I have to say that is great info. I could never sell a 3 year seasonal around here though. We do everything per push. And competition around here is very tight. Seems like every business on the corner has a different contractor working it. I have been fortunate that I have had (for the most part ) the same business's for the past 3 years. If I went seasonal, this year would have been ugly....

Just my opinion
Rick


----------



## John Allin (Sep 18, 2000)

If you think you can, or you think you can't......

You're right.


----------



## wyldman (Jan 18, 2001)

Excellent point John.

Chief Plow - "If I went seasonal, this year would have been ugly...."

Just my opinion
Rick

If your going seasonal,you have to be in it long term.
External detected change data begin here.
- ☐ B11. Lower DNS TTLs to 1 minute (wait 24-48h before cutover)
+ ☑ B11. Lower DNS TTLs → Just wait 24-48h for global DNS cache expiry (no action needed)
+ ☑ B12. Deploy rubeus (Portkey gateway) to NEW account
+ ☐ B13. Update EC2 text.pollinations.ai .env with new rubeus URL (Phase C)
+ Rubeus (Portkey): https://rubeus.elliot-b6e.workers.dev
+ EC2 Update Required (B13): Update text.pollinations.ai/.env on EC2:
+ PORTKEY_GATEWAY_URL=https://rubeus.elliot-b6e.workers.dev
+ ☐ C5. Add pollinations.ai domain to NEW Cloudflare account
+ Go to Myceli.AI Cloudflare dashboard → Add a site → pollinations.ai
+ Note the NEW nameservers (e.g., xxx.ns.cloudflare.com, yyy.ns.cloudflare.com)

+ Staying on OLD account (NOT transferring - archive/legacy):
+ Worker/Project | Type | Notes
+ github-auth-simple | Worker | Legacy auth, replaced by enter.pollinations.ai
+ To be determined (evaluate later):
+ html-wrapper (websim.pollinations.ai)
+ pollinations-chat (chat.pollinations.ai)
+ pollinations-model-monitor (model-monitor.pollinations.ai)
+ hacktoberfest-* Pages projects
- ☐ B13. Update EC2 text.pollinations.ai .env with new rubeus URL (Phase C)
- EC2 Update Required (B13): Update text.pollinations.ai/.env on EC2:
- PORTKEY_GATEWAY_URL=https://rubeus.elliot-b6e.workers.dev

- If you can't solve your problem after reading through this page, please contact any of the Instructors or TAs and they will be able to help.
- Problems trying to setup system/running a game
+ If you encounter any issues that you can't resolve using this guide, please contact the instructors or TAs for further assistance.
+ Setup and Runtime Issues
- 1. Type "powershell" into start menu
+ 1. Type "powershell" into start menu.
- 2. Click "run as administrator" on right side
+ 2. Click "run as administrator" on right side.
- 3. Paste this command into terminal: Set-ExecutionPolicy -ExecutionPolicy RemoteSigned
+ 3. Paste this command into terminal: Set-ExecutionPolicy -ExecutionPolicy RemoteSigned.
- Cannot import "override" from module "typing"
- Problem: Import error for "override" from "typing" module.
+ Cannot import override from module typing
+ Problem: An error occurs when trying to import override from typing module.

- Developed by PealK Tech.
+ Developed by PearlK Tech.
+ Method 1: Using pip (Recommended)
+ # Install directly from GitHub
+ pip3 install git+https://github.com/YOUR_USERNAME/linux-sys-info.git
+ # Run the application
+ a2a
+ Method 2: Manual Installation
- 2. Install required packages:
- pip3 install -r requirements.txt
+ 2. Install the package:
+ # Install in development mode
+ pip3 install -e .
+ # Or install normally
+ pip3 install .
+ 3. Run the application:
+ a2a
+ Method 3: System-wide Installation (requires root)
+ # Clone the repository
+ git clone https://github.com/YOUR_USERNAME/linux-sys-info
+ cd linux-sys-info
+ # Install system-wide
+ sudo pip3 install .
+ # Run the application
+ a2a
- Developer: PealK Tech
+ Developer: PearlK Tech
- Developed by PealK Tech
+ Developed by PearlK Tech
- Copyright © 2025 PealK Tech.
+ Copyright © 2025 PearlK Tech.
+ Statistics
You will have bad winters with lots of snow,where it never seems to end.Costs go up,and you are stuck on a fixed income.Only benifit is salting makes you lots of money.

You will also have good winters where your trucks hardly move,and you still collect the money every month.

It will all even out over the years.


----------



## apkole (Mar 1, 2003)

Since our business was established in 1964 seasonal contracts have been the norm for us. Long term it really does pay off.

I haven't observed a dramatic difference in costs between the busy and light years. Many times the trannys will make it through a tough season, only to fail part of the way through the next, which may be a light year. 

Slow or busy, either way we still need to meet that minimum $ thats needed to open the door on the business. That number includes insurance, depreciation, equipment payments, building payments, heat, water, electricity, maintenance, and all of the other ongoing expenses. 

We still write seasonal contracts, but many operators have moved their large municipal and commercial customers to 3 year contracts. I think these multi-year contracts are a good idea. They protect your customer base from low-ball quotes, and it establishes the cashflow so you can invest in equipment with some guarantee that you will be able to pay for it.

One local operator landed a large condo complex, ramped up with trucks, plows and lawn equipment to handle the work, and lost the contract the next year to a low price. His workmanship and professionalism was exemplary, but price was primary focus for the condo people. He is stuck with the equipment and associated costs. Of course, he can always put that to work for other people, but a multi-year contract would have saved him some grief.


----------



## Snoworks (Jan 22, 2002)

JAA - LOL, as I was reading Chief Plows comment, I couldn't wait to post my response. You bet me to the punch, even if the qoute was taken from you in the first place!

Chuck B.

For those who don't know what I am talking about: I bought JAA book at the SIMA convention last year, and he signed the book with the same quote. Since then, I have incorporated it into my every day mindset. Speaking from experience, I have had many people try and steer me clear of running a snowplowing company. Including my parents, inlaws, brother, sisters and wife occasionally. 

After seven years part time, and 2 years full time(Snow only business), I can say - If you think you can, or you think you can't......

You're right.


----------